Within the records below is a range that opens at the line with "INTO tablename selectstatement;" and closes at the line with "- SELECT fieldlist FROM tablename WHERE". Return that range word for word, both ends included, and only that range.

== == ==

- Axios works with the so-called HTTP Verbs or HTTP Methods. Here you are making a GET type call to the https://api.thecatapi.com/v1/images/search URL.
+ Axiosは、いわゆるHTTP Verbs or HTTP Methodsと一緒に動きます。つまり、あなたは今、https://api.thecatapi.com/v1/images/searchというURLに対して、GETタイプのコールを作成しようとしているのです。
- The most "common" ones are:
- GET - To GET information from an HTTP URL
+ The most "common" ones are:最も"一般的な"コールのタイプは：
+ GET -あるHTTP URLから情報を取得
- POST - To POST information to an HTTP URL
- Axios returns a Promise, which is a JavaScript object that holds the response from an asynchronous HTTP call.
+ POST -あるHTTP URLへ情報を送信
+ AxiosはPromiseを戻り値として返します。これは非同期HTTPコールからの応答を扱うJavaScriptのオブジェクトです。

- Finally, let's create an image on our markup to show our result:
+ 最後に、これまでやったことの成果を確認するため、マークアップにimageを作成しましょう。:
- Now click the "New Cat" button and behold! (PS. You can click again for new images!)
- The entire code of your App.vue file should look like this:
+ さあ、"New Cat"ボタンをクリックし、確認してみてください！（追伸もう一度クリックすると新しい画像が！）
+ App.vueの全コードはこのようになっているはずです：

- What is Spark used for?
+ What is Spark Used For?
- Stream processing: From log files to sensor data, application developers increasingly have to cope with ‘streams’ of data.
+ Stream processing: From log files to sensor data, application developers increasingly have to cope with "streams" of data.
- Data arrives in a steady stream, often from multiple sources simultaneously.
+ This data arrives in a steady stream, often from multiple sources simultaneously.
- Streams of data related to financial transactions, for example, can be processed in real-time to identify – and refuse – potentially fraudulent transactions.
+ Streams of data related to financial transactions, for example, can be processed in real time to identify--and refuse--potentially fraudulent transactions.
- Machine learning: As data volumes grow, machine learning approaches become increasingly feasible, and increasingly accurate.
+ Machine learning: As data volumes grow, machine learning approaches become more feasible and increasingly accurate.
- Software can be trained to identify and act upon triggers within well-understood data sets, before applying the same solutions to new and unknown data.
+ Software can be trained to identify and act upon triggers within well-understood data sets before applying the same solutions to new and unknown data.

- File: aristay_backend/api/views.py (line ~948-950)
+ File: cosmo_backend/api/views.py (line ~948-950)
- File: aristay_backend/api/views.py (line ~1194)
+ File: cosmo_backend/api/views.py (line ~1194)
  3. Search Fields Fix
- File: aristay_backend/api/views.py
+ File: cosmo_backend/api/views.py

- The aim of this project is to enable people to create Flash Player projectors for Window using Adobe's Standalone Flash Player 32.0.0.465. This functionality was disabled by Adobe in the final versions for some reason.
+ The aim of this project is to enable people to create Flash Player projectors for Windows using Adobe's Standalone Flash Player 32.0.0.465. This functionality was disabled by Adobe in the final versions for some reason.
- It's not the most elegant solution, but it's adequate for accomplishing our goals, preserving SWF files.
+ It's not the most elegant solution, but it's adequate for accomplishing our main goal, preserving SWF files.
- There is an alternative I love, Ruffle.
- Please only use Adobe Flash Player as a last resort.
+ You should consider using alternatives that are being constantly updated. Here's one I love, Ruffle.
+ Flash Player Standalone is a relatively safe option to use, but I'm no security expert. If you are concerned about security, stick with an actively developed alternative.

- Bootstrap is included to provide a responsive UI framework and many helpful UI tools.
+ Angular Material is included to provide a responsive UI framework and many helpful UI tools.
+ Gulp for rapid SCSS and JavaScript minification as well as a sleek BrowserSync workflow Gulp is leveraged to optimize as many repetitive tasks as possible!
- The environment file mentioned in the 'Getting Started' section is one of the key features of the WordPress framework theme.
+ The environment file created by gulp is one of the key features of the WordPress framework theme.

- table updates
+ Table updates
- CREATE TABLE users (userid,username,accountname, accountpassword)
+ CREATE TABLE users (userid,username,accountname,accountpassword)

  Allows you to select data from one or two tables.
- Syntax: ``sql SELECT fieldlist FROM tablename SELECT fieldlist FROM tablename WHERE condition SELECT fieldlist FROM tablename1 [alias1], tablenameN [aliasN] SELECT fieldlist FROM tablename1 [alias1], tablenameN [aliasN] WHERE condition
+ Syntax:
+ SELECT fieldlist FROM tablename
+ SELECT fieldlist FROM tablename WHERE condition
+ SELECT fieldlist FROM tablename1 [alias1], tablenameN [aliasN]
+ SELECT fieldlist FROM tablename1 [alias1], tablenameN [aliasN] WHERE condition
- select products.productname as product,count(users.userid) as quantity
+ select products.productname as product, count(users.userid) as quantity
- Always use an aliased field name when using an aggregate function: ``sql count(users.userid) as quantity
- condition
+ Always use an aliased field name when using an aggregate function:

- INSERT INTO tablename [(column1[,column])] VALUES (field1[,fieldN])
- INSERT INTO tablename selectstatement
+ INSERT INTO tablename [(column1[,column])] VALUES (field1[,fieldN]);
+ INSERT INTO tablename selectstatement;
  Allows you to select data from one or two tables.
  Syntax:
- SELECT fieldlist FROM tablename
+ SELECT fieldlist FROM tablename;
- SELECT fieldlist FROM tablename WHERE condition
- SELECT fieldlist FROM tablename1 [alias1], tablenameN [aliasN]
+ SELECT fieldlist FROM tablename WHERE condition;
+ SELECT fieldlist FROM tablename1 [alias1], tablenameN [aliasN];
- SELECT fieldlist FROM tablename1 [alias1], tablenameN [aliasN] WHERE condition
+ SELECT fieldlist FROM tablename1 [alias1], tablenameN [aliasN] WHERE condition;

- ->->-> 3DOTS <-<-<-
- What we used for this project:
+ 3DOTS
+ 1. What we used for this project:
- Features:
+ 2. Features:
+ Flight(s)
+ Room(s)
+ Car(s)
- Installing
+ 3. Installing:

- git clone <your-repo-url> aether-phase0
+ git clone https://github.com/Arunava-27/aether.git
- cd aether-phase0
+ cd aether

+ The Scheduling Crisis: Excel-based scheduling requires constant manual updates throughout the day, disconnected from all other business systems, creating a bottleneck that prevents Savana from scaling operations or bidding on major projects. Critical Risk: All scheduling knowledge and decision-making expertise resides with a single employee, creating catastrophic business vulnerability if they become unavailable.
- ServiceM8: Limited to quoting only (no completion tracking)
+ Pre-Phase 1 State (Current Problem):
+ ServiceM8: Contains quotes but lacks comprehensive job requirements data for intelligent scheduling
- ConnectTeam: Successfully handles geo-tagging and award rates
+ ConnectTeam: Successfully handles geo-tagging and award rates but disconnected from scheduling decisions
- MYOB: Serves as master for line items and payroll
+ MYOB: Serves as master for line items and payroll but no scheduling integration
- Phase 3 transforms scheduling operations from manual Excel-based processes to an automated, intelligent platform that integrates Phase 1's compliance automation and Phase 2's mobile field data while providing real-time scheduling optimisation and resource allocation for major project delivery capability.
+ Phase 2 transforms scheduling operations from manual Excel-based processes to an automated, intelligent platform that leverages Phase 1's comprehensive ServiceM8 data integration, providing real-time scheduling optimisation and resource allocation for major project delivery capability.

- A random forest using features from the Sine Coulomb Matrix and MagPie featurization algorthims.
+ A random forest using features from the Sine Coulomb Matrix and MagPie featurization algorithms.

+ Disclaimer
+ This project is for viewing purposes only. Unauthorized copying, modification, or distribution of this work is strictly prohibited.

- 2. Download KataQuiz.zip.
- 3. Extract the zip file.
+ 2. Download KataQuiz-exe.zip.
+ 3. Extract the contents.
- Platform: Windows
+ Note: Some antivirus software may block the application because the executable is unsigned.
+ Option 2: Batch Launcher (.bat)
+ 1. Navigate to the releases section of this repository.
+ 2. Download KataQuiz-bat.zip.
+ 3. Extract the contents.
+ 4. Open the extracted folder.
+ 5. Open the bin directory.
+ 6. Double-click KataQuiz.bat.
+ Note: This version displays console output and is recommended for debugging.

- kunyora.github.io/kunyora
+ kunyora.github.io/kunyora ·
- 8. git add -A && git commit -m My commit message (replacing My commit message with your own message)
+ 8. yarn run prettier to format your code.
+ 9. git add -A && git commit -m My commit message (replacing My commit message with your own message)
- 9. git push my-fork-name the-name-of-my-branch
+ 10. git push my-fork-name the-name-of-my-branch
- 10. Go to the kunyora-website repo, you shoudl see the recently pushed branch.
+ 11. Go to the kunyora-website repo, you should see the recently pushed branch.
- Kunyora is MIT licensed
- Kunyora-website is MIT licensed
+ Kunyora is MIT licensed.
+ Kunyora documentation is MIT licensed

== == ==

• _Expected output_
+ INSERT INTO tablename selectstatement;
  Allows you to select data from one or two tables.
  Syntax:
- SELECT fieldlist FROM tablename
+ SELECT fieldlist FROM tablename;
- SELECT fieldlist FROM tablename WHERE condition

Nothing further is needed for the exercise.